一阴一阳之谓道
Yī yīn yī yáng zhī wèi dào
"One yin and one yang, this is called the Dao"
Quick Answer
一阴一阳之谓道 (Yī yīn yī yáng zhī wèi dào) — "One yin and one yang, this is called the Dao." Literal translation: One-yin one-yang is-called Dao. I Ching Great Treatise (系辞传, Xi Ci Zhuan) Section I, Chapter 5. The foundational Chinese statement on the complementary nature of yin and yang. The Dao is not a thing or a being; it is the dynamic alternation of yin and yang that constitutes reality. The line is the metaphysical foundation of every subsequent Chinese articulation of cosmology, medicine, strategy, and philosophy. Used when Recognized by educated speakers.
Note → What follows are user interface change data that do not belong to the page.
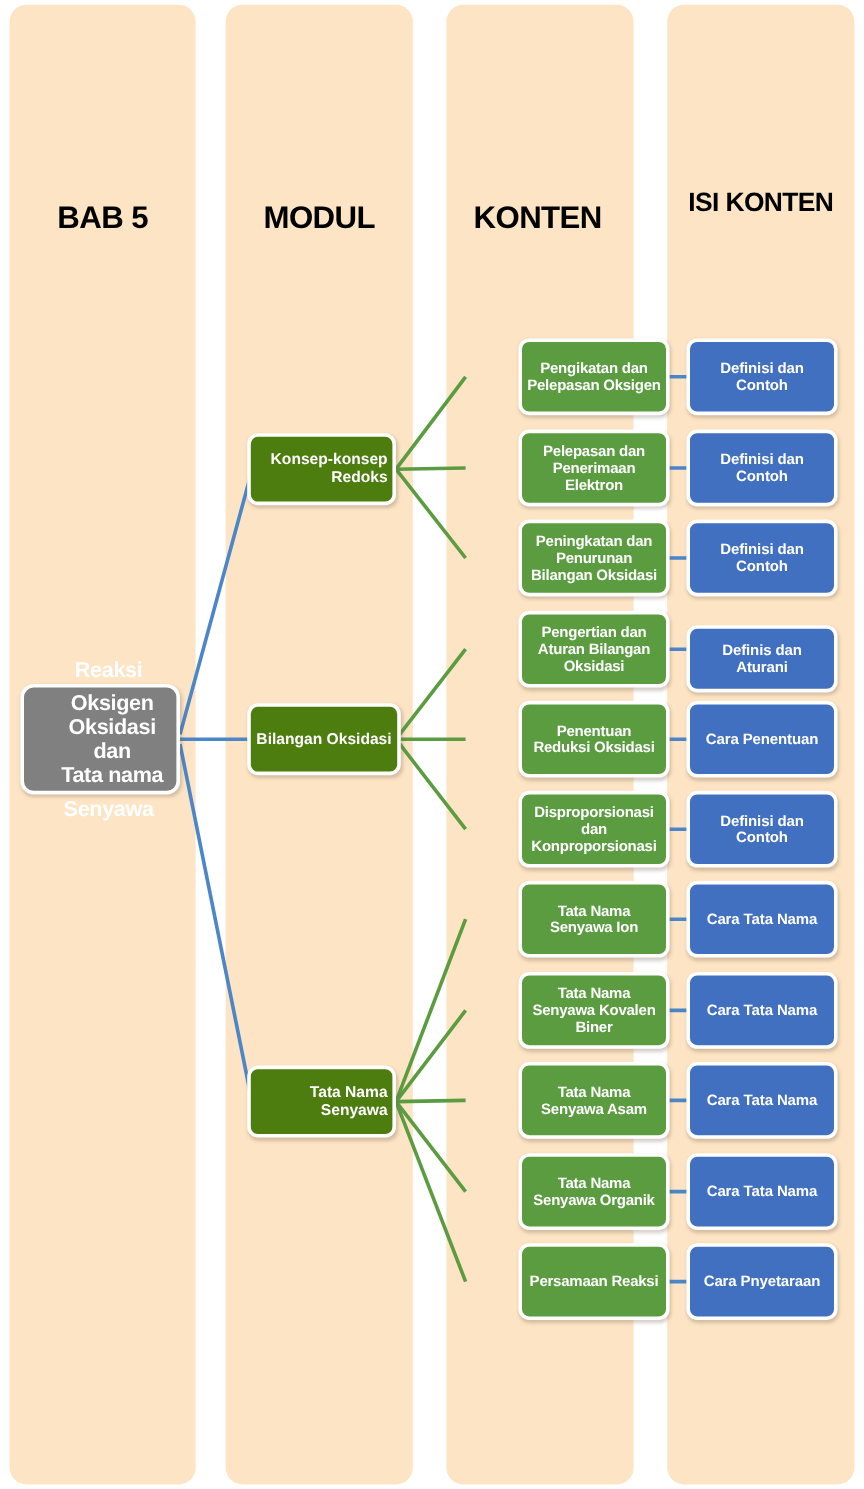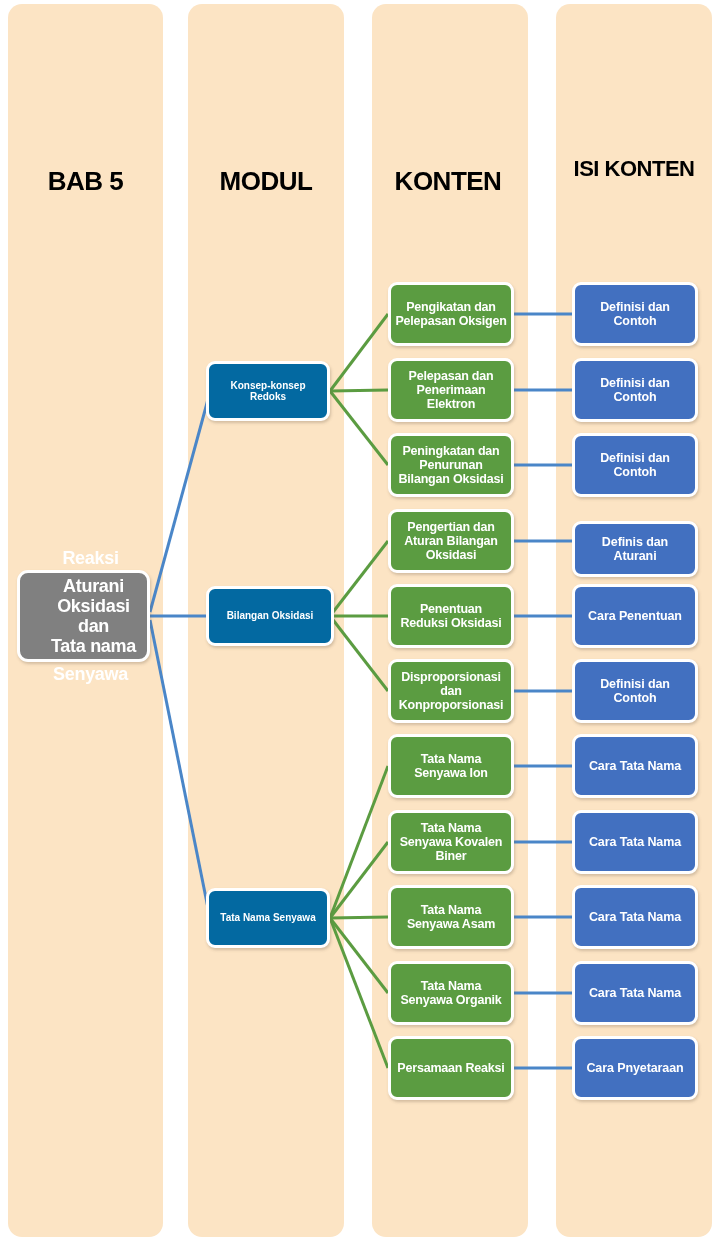"Pengikatan dan Pelepasan Oksigen" .node-content { margin-left: none -> 44px }
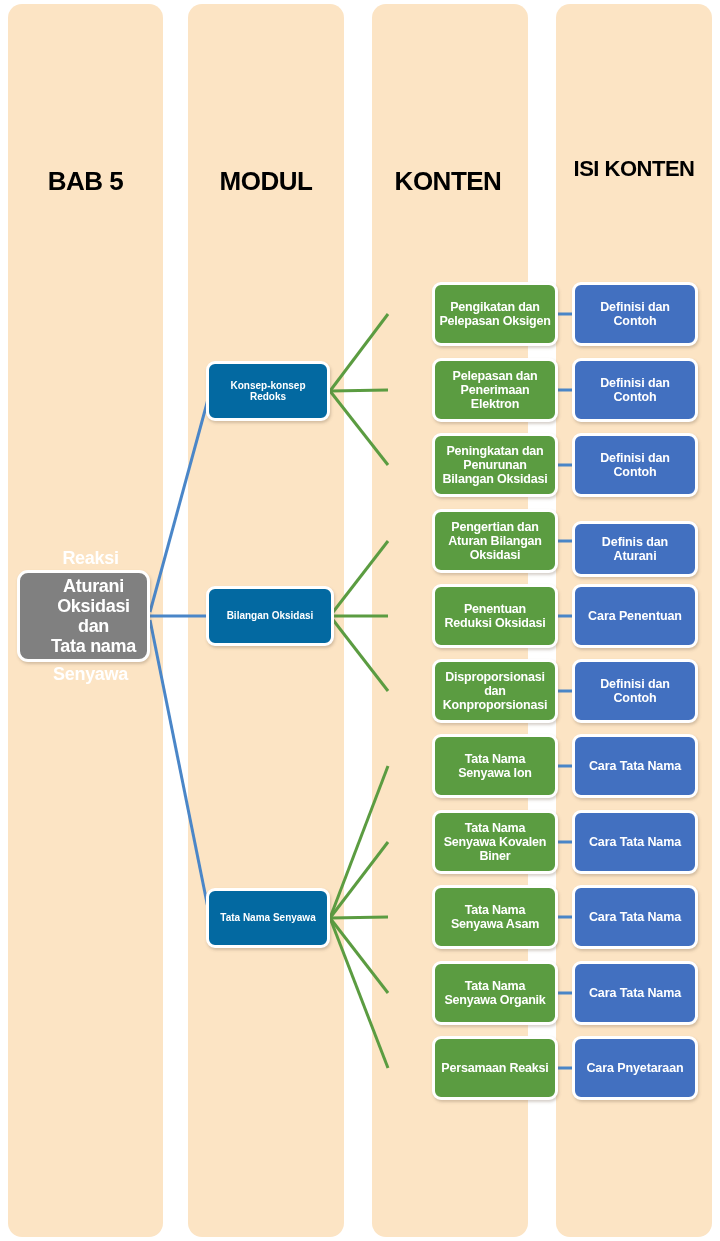"Konsep-konsep Redoks" .node-module { background: #0369a1 -> #4d7c0f; font-size: 10px -> 13px; text-align: none -> right }
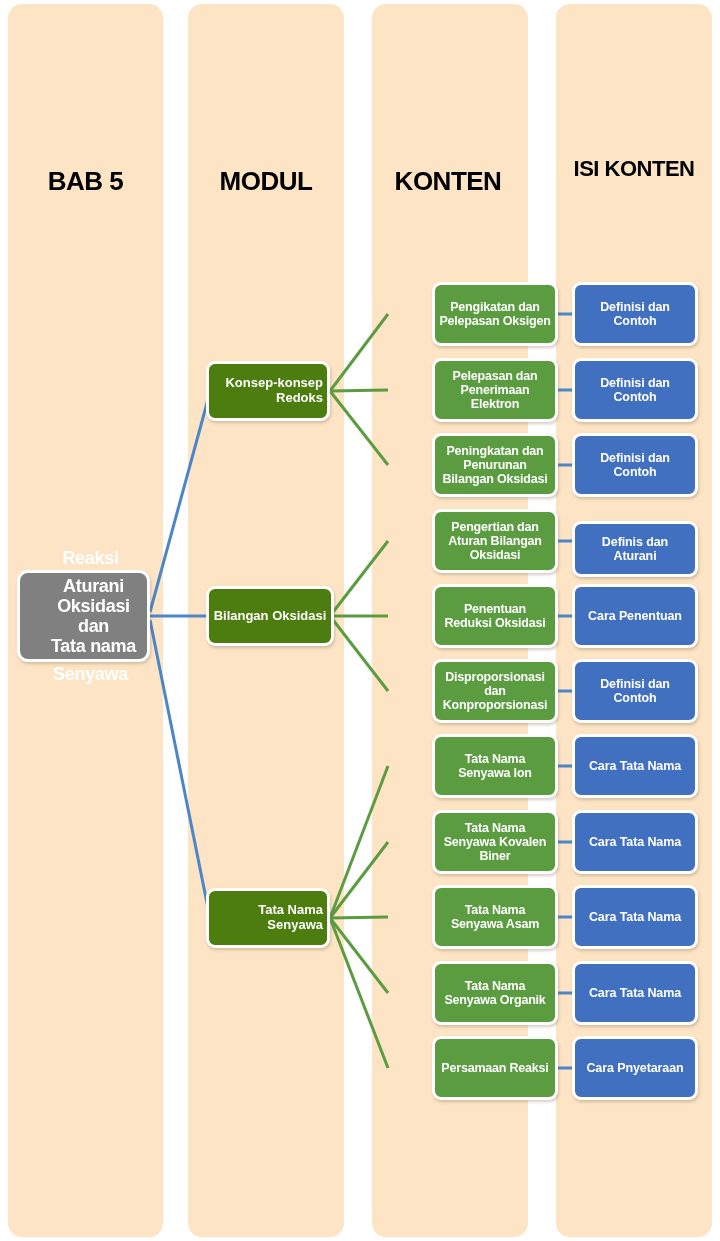"Aturani" span { text: Aturani -> Oksigen }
Used in discussions of cosmology, Chinese medicine, martial arts, feng shui, and any domain that draws on the complementary-opposites framework.
Character Analysis
One-yin one-yang is-called Dao
Meaning & Significance
I Ching Great Treatise (系辞传, Xi Ci Zhuan) Section I, Chapter 5. The foundational Chinese statement on the complementary nature of yin and yang. The Dao is not a thing or a being; it is the dynamic alternation of yin and yang that constitutes reality. The line is the metaphysical foundation of every subsequent Chinese articulation of cosmology, medicine, strategy, and philosophy.
Historical Origin
Modern Usage
Recognized by educated speakers. Used in discussions of cosmology, Chinese medicine, martial arts, feng shui, and any domain that draws on the complementary-opposites framework.
The Dao is not a thing.
The Dao is the alternation.
One yin, one yang. That is the Dao. The dynamic pattern of complementary opposites that constitutes all of reality.
The Characters
- 一 (yī): one (here: each, every, the alternation of one and one)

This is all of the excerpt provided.